Summary
SME Resilience, Continuity & Mutual Partnership Opportunity
Highlights
The concept originated in Switzerland, initially examining low cyber insurance uptake among SMEs. The research revealed that the core issue was not insurance itself, but business survival during disruptions. SMEs often know how to recover but lack time, liquidity, and resources during critical periods. The proposition aims to provide SMEs with the means to drive their own recovery, focusing on mitigating liquidity events caused by various disruptions like cyber attacks, cloud outages, or supply chain issues. The central question became: Can a company survive long enough to recover?
SMEs are vital to modern economies, with Germany having 3.5 million SMEs accounting for 99% of all businesses and over half of total employment. They form the backbone of the German Mittelstand and are crucial for supply chains. Strengthening SME continuity and recovery capabilities complements broader resilience initiatives like NIS2 and KRITIS. Similarly, Swiss SMEs are key economic drivers. While individually small, collectively they are too important to fail, highlighting the need for a new framework to help them survive major disruption events.
Large-scale events, whether cyber attacks or natural disasters, lead to scarcity of recovery resources. Business recovery increasingly depends on individual companies' ability to fund and organize their own efforts. SMEs, though small, often perform critical functions within larger industrial ecosystems, and their failure can have disproportionate downstream impacts. SMEs also finance parts of supply chains, making them vulnerable to financing disruption. Disruption moves from operational to liquidity, then credit stress, potentially causing widespread failure. The Jaguar Land Rover cyber incident serves as an example of how disruption at a major manufacturer can cascade through thousands of suppliers.
The proposition evolved from an insurance product to structured continuity financing. Instead of conditional indemnification, it offers rapid liquidity support during a company's most vulnerable period. The objective is not full indemnification but sufficient liquidity for continuity, recovery, and survival, creating time for recovery, engagement with lenders and suppliers, and management to restore operations before liquidity becomes the primary threat.
The framework is characterized by simplicity, focusing on business continuity with disruption as the trigger rather than complex claims; speed, providing rapid access to funds when needed most; survival, preserving viability over merely compensating loss; scalability, addressing a consistent problem across European markets; and alignment, integrating all participants' interests effectively. The long-term vision is a member-owned resilience organization, emphasizing mutuality for trust, member ownership, retention of surplus, and fostering better risk behavior, creating a 'virtuous cycle' of resilience improvements.

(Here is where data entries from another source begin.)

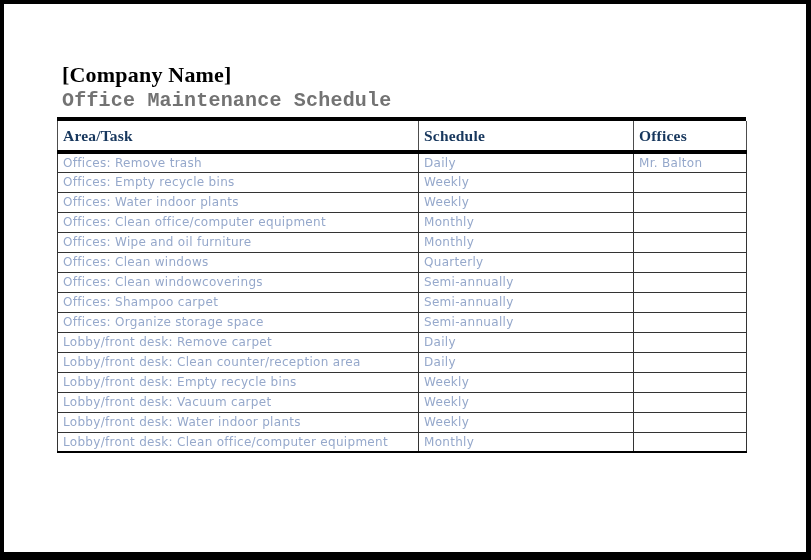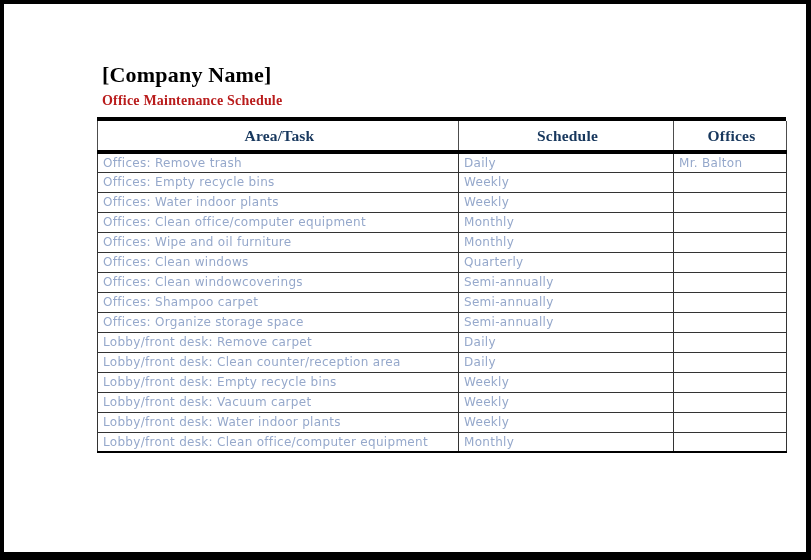"[Company Name]" .page { padding-left: 40px -> none }
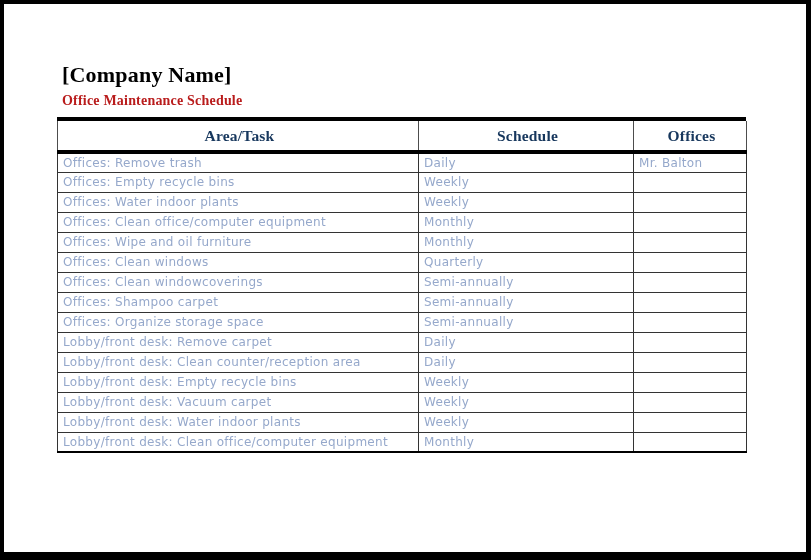"Office Maintenance Schedule" .doc-subtitle { color: #b91c1c -> #737373; font-family: Liberation Serif, serif -> Liberation Mono, monospace; font-size: 14px -> 20px }
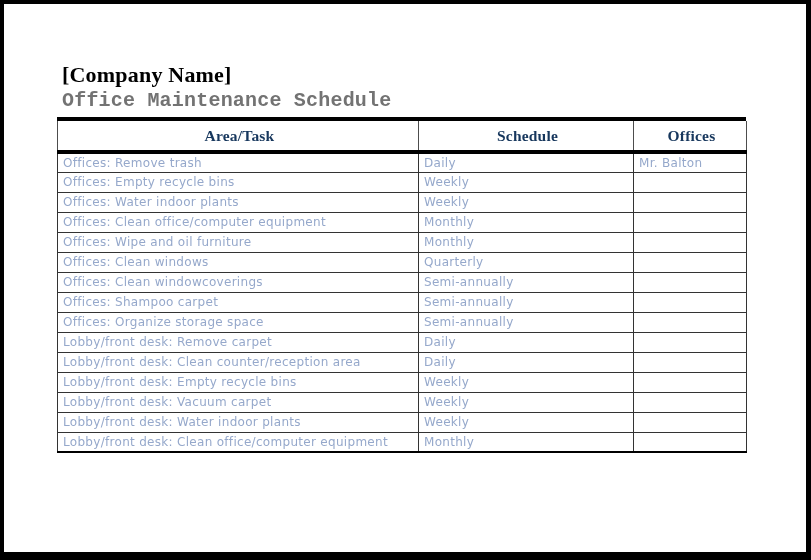"Area/Task" table.schedule th { text-align: center -> left }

Lenders view disruption events as credit events. The proposed resilience buffer allows debt servicing to continue, provides recovery time, reduces credit deterioration, and fosters better lending relationships. Lenders may see this as a portfolio resilience tool, improving credit quality and confidence in SME lending. The continuity protection could be embedded within SME financing products, aligning interests of SMEs, lenders, the mutual, and reinsurers. This framework aims to transform the sequence from 'Operational Disruption → Financial Stress → Credit Deterioration' to 'Operational Disruption → Continuity Support → Recovery → Preserved Credit Quality'.
The concept involves SMEs declaring fixed costs, with payments commencing after qualifying interruption events, aiming for a 'survival buffer' rather than full indemnification. Underwriting focuses on simplicity with measures like credit-score reviews and ongoing monitoring to improve resilience. An MGA-led structure is proposed as the starting point, acting as the specialist operating platform for product development, underwriting, and distribution, with the ability to scale across Europe. Mutuality is seen as the destination, transitioning to a dedicated mutual structure once sufficient scale is achieved. The discussions with DEVK aim to explore strategic merit, potential partnership on market attractiveness, product architecture, and various involvement levels, focusing on building a new SME resilience mechanism rather than solely traditional insurance.